5 Attitudes that can kill PLM projects

5 Attitudes that can kill PLM projects

plm-project-failure

In my experience, I can separate all manufacturing into two large categories with regards to what they want to do with PLM: those who don’t want to do anything with PLM and those who desperately want to implement that, but don’t know where to start. The border between them is blurred. Sometimes you can see two different groups of people in a company taking opposite opinions about how to deal (or not) with PLM.

I’ve been thinking about how company can build a right attitude to take on PLM projects. You can find many blog posts and analyst materials explaining how to implement PLM and not fail. I decided to try an opposite approach. Regardless on where any specific engineering or manufacturing company falls in the spectrum of their intent towards PLM project, I can identify several attitudes that can literally kill you PLM projects. Here are my selection of 5 attitudes:

#1 We don’t need PLM. We can do it differently. 

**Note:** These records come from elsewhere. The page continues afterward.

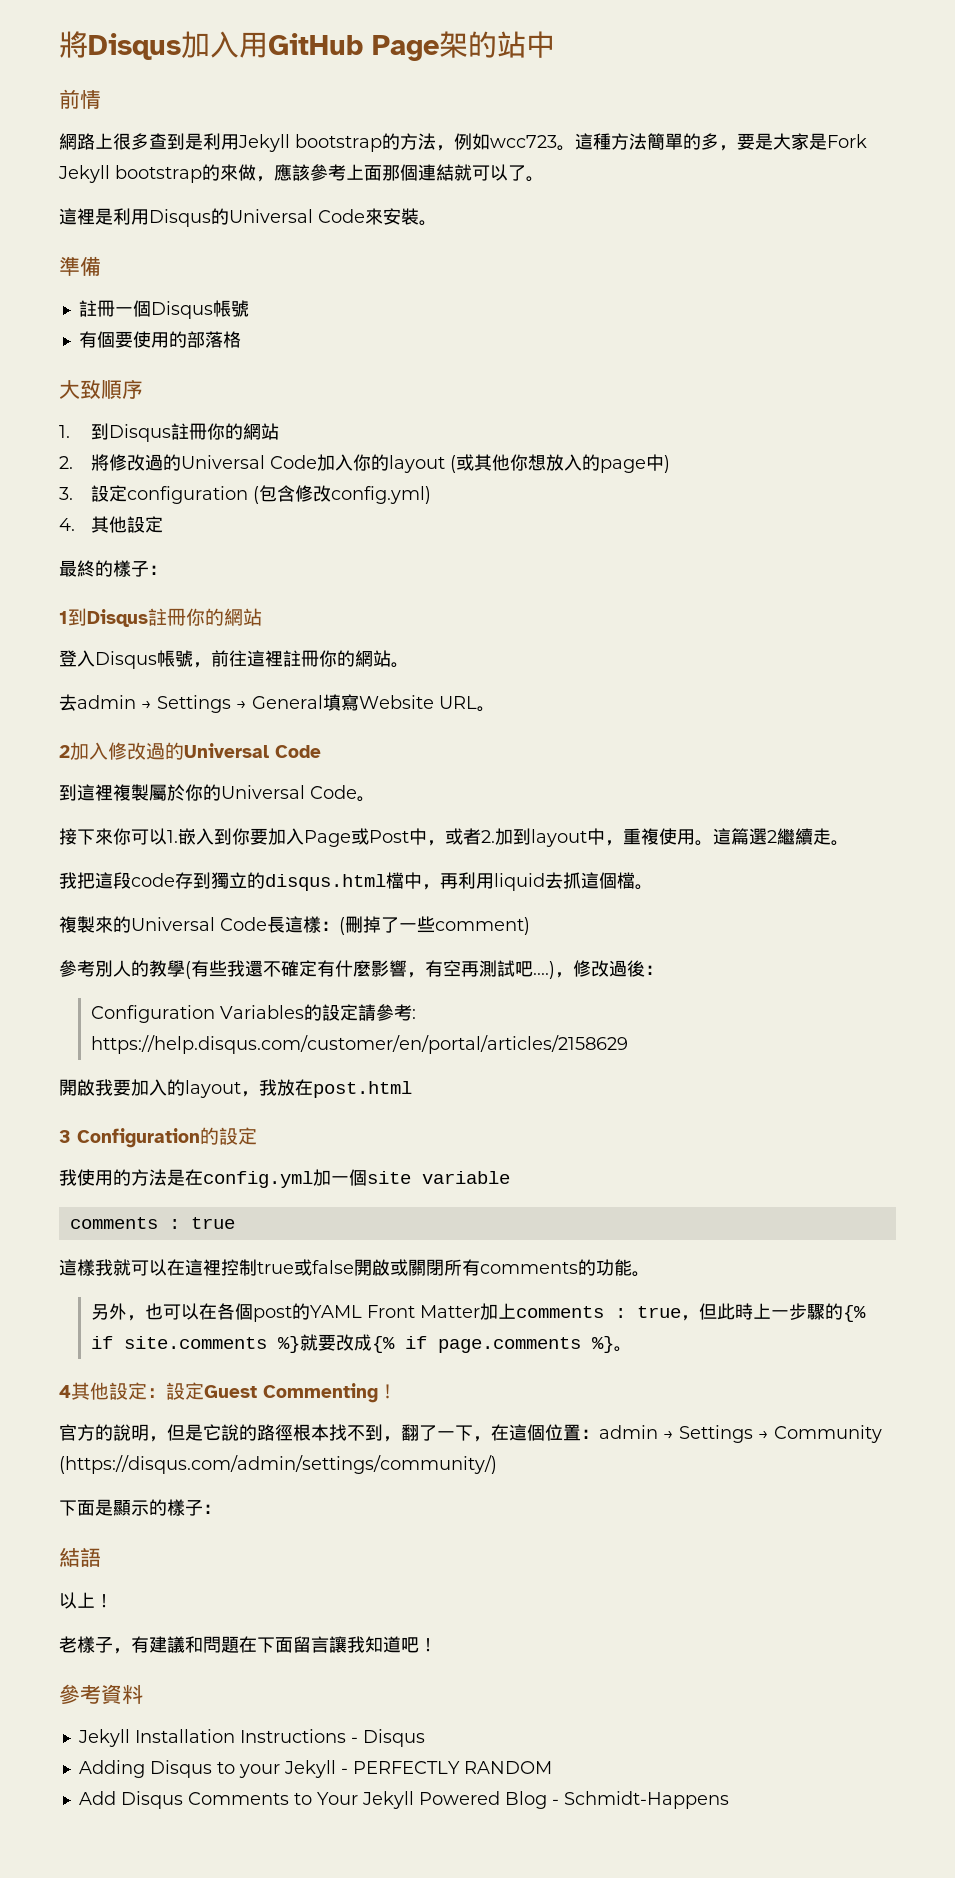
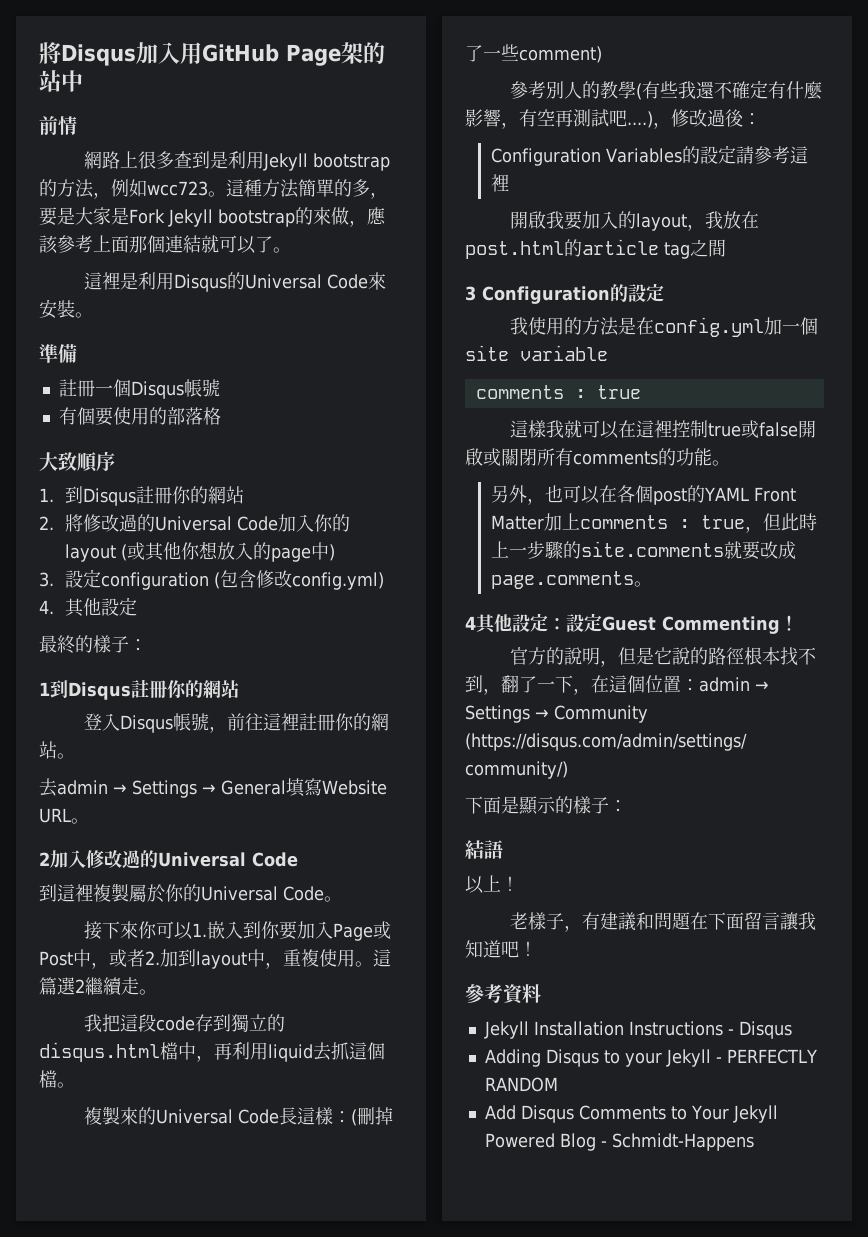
- Configuration Variables的設定請參考: https://help.disqus.com/customer/en/portal/articles/2158629
+ Configuration Variables的設定請參考這裡
- 開啟我要加入的layout，我放在post.html
+ 開啟我要加入的layout，我放在post.html的article tag之間
- 另外，也可以在各個post的YAML Front Matter加上comments : true，但此時上一步驟的{% if site.comments %}就要改成{% if page.comments %}。
+ 另外，也可以在各個post的YAML Front Matter加上comments : true，但此時上一步驟的site.comments就要改成page.comments。

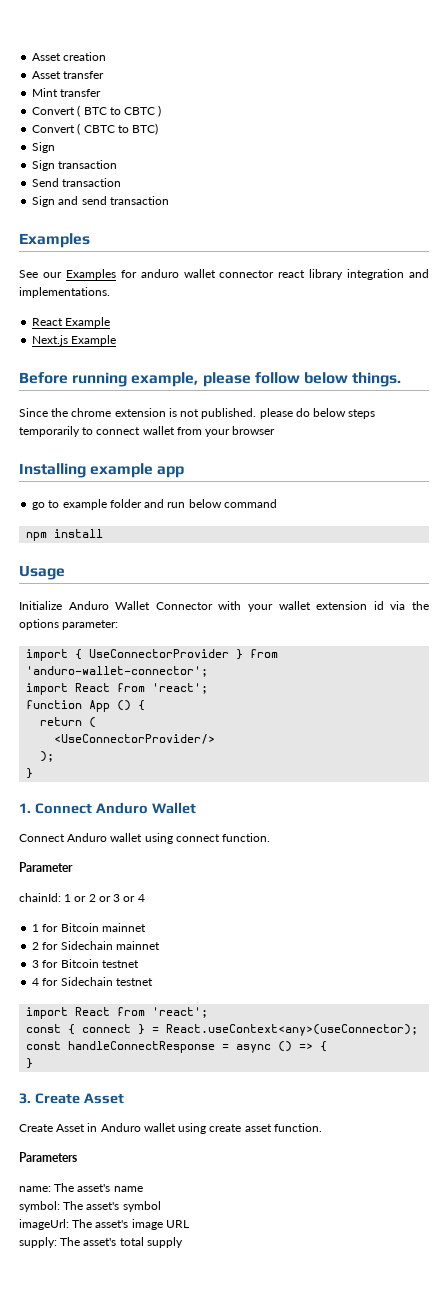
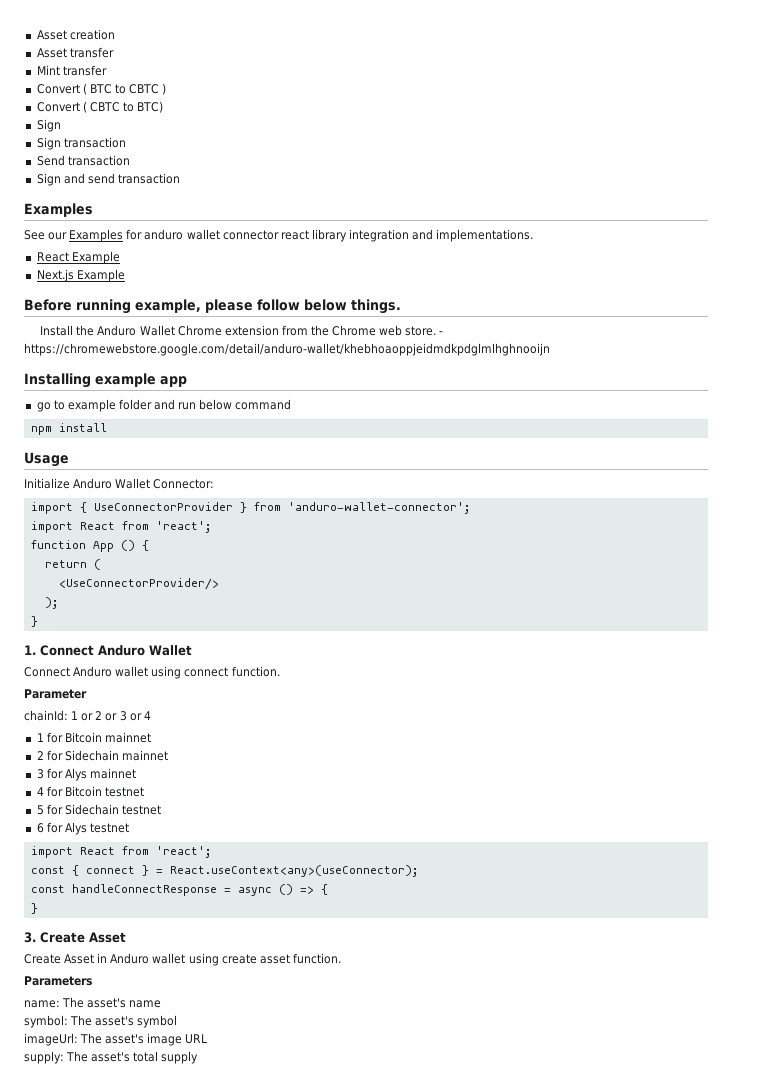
- Since the chrome extension is not published. please do below steps temporarily to connect wallet from your browser
+ Install the Anduro Wallet Chrome extension from the Chrome web store. - https://chromewebstore.google.com/detail/anduro-wallet/khebhoaoppjeidmdkpdglmlhghnooijn
- Initialize Anduro Wallet Connector with your wallet extension id via the options parameter:
+ Initialize Anduro Wallet Connector:
- 3 for Bitcoin testnet
+ 3 for Alys mainnet
+ 4 for Bitcoin testnet
- 4 for Sidechain testnet
+ 5 for Sidechain testnet
+ 6 for Alys testnet

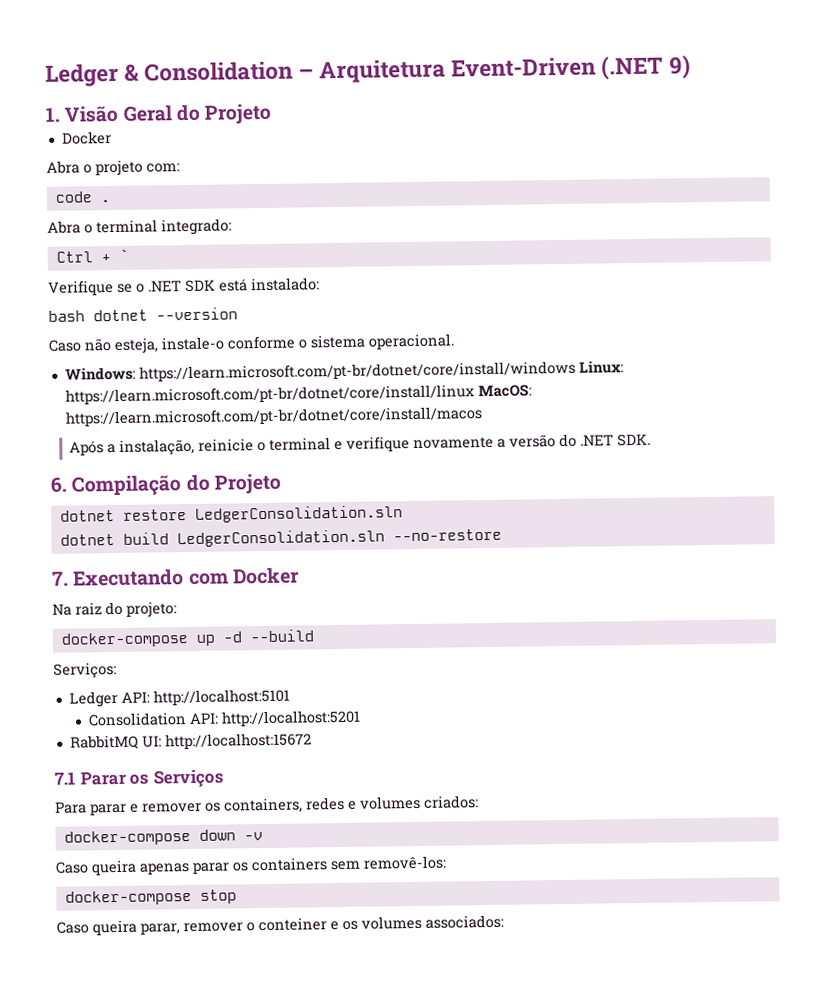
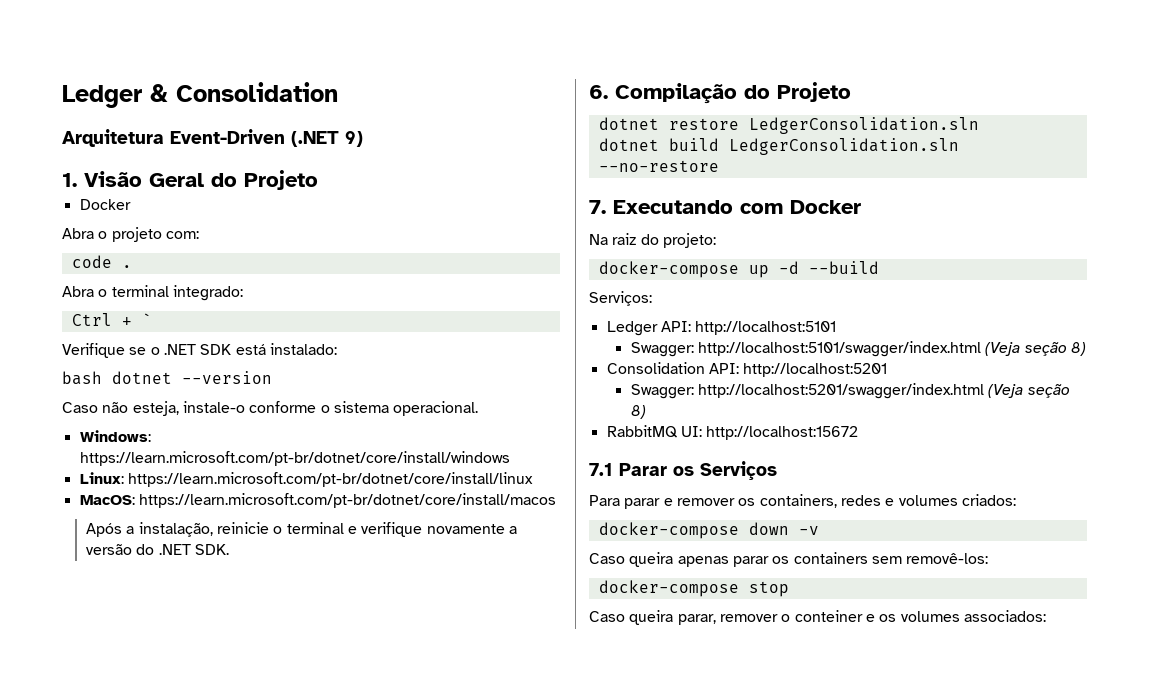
- Ledger & Consolidation – Arquitetura Event-Driven (.NET 9)
+ Ledger & Consolidation
+ Arquitetura Event-Driven (.NET 9)
- Windows: https://learn.microsoft.com/pt-br/dotnet/core/install/windows Linux: https://learn.microsoft.com/pt-br/dotnet/core/install/linux MacOS: https://learn.microsoft.com/pt-br/dotnet/core/install/macos
+ Windows: https://learn.microsoft.com/pt-br/dotnet/core/install/windows
+ Linux: https://learn.microsoft.com/pt-br/dotnet/core/install/linux
+ MacOS: https://learn.microsoft.com/pt-br/dotnet/core/install/macos
+ Swagger: http://localhost:5101/swagger/index.html (Veja seção 8)
  Consolidation API: http://localhost:5201
+ Swagger: http://localhost:5201/swagger/index.html (Veja seção 8)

The size of a company doesn’t matter. I’ve seen it in large and small companies. Usually, it happens with companies having established processes and/or systems. They are confident that they can manage everything they need using existing systems (CAD, Excel, ERP, CRM, etc.) and PLM as a concept is something artificial. My recipe to such type of company is to look for inefficiency of their processes and learn more about PLM. With some learning they can find a match between their problems and potential PLM systems can bring.

#2- This is only for big companies

A typical mindset of SME (small to medium) companies that afraid to see how many problems can be solved by organizing data about product and product development processes in a better way. Most of PLM companies are not spending enough educating small customers about how flexible and diversified approach in PLM can improve what they do.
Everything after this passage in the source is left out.